Auteur : Halima Benhaddou

11.05.2026

Les chiffres récents en matière de sécurité routière à Bruxelles mettent en lumière une réalité particulièrement préoccupante : la gravité des accidents impliquant des véhicules de la STIB et leur impact direct sur les usagers les plus vulnérables.

Depuis le 1er janvier 2024, la STIB a été impliquée dans 7 accidents mortels. Un constat alarmant s’impose : toutes les victimes étaient des piétons. Cette situation met en évidence une problématique majeure dans l’espace public bruxellois. Alors que les transports publics constituent un pilier essentiel de la mobilité urbaine, les interactions entre véhicules de la STIB et piétons restent particulièrement à risque. Les piétons, par définition les usagers les plus exposés, continuent de payer le prix le plus lourd.
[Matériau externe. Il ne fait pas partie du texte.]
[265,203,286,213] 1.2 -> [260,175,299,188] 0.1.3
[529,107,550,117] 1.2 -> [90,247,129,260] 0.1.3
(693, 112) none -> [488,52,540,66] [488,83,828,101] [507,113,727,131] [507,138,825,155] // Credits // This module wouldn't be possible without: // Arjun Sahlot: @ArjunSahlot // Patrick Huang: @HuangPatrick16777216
La répétition de ces drames impose une prise de conscience immédiate. Il ne s’agit pas d’événements isolés, mais d’un signal fort sur la nécessité de renforcer la sécurité aux abords des lignes de transport public, notamment aux arrêts, aux carrefours et sur les traversées piétonnes.
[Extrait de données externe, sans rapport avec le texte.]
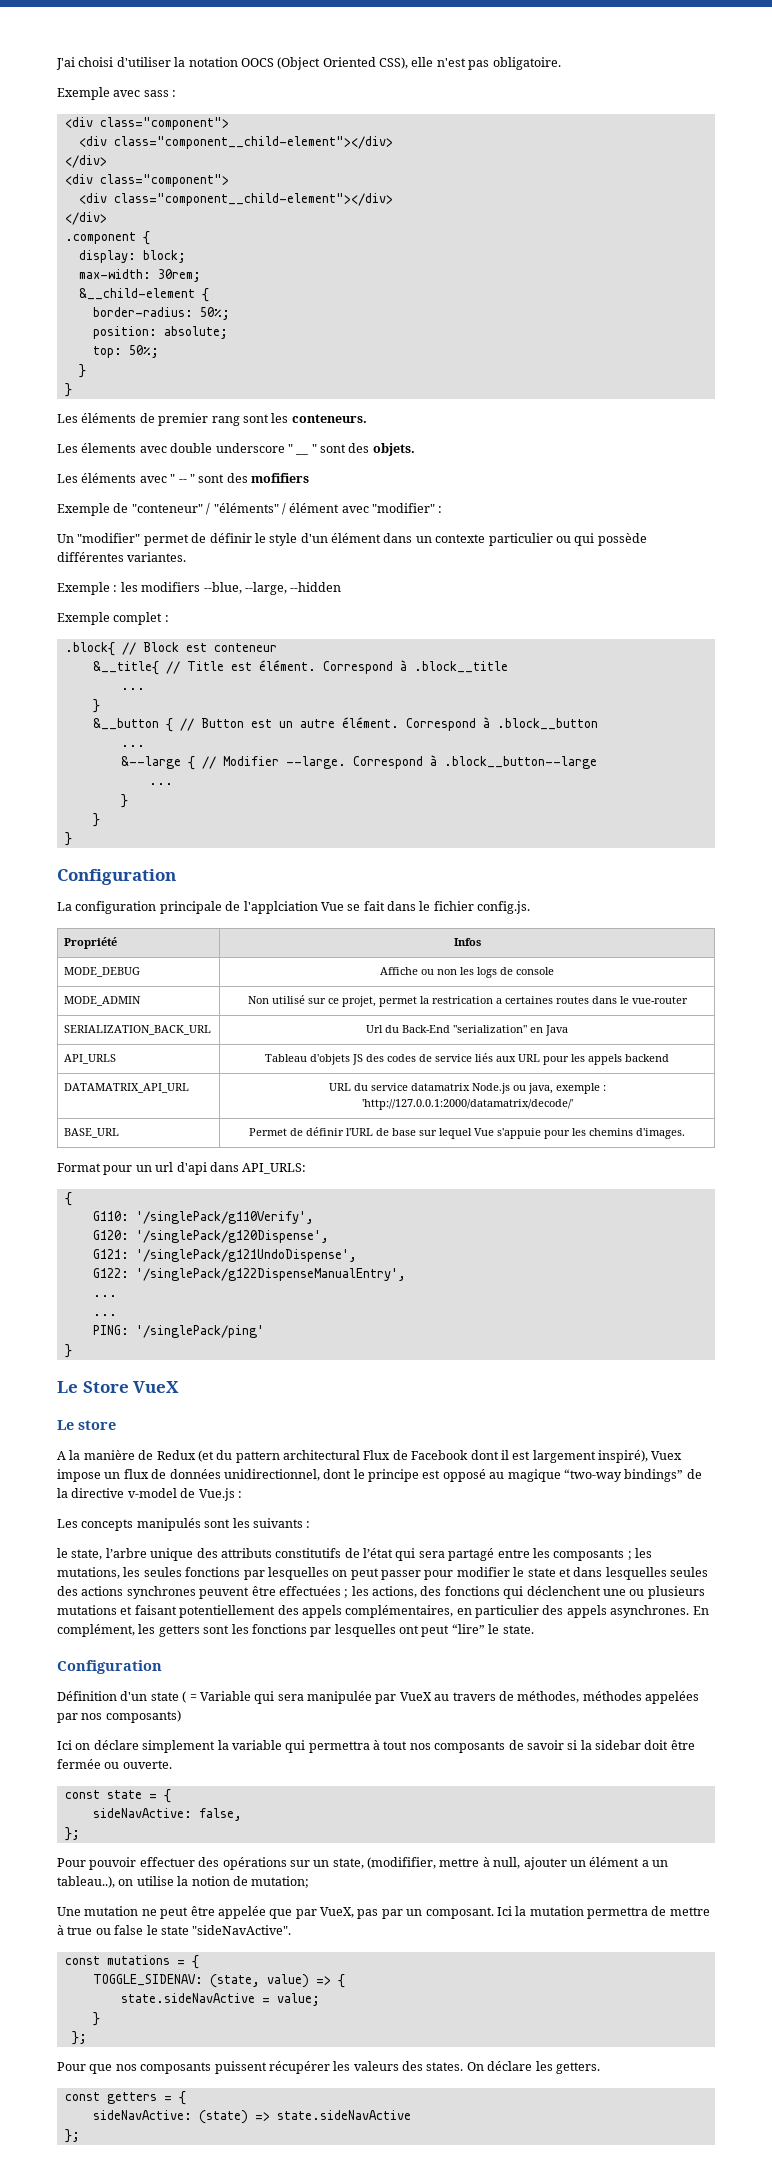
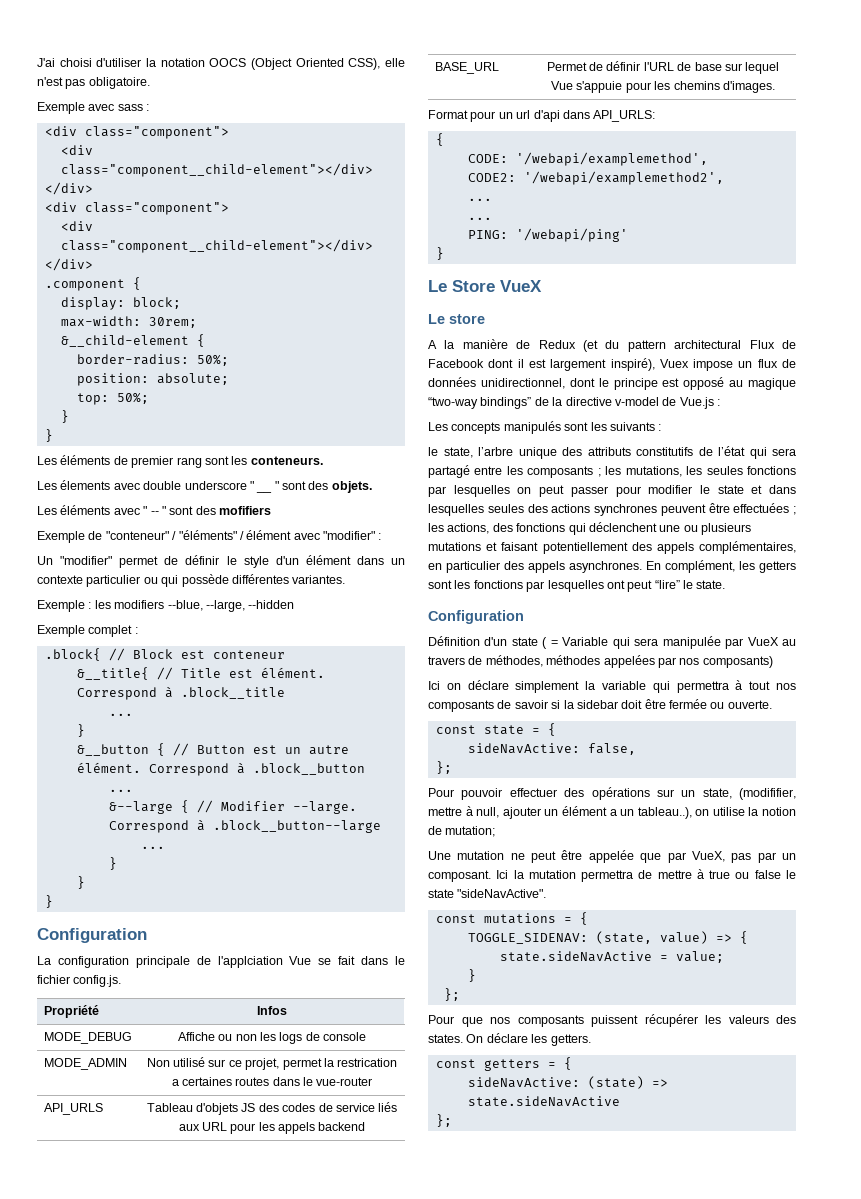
[64,1025,212,1035] [366,1025,568,1036] // SERIALIZATION_BACK_URL | Url du Back-End "serialization" en Java -> (373, 1081) none
[64,1083,190,1093] [328,1083,606,1094] [361,1099,573,1110] // DATAMATRIX_API_URL | URL du service datamatrix Node.js ou java, exemple : 'http://127.0.0.1:2000/datamatrix/decode/' -> (366, 1126) none
[92,1211,314,1224] [92,1230,329,1243] [92,1249,357,1262] [92,1268,406,1281] G110: '/singlePack/g110Verify', // G120: '/singlePack/g120Dispense', // G121: '/singlePack/g121UndoDispense', // G122: '/singlePack/g122DispenseManualEntry', -> [467,152,708,166] [467,171,724,185] CODE: '/webapi/examplemethod', // CODE2: '/webapi/examplemethod2',
[135,1325,264,1338] '/singlePack/ping' -> [515,228,628,242] '/webapi/ping'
« Ces 7 accidents mortels impliquant la STIB ne sont pas de simples statistiques. Derrière chaque chiffre, il y a une vie perdue, une famille brisée. Le fait que toutes les victimes soient des piétons doit nous alerter collectivement. Il est urgent de repenser en profondeur la sécurité autour des transports publics pour protéger celles et ceux qui sont les plus vulnérables dans l’espace public », souligne Ilyas El Omari, député bruxellois.

Ces chiffres s’inscrivent dans une augmentation globale des accidents de la route : En 2023, 6 personnes ont perdu la vie sur les routes en Région bruxelloise. En 2024, ce chiffre s’élevait à 10. En 2025, on déplore malheureusement 20 décès. La ministre de la Mobilité Elke Van den Brandt appelle à poursuivre et à renforcer le plan de sécurité routière.

Toutefois, les chiffres communiqués révèlent une dégradation de la sécurité routière sous sa politique. Face à ce constat alarmant, une révision globale de ce dispositif s’impose.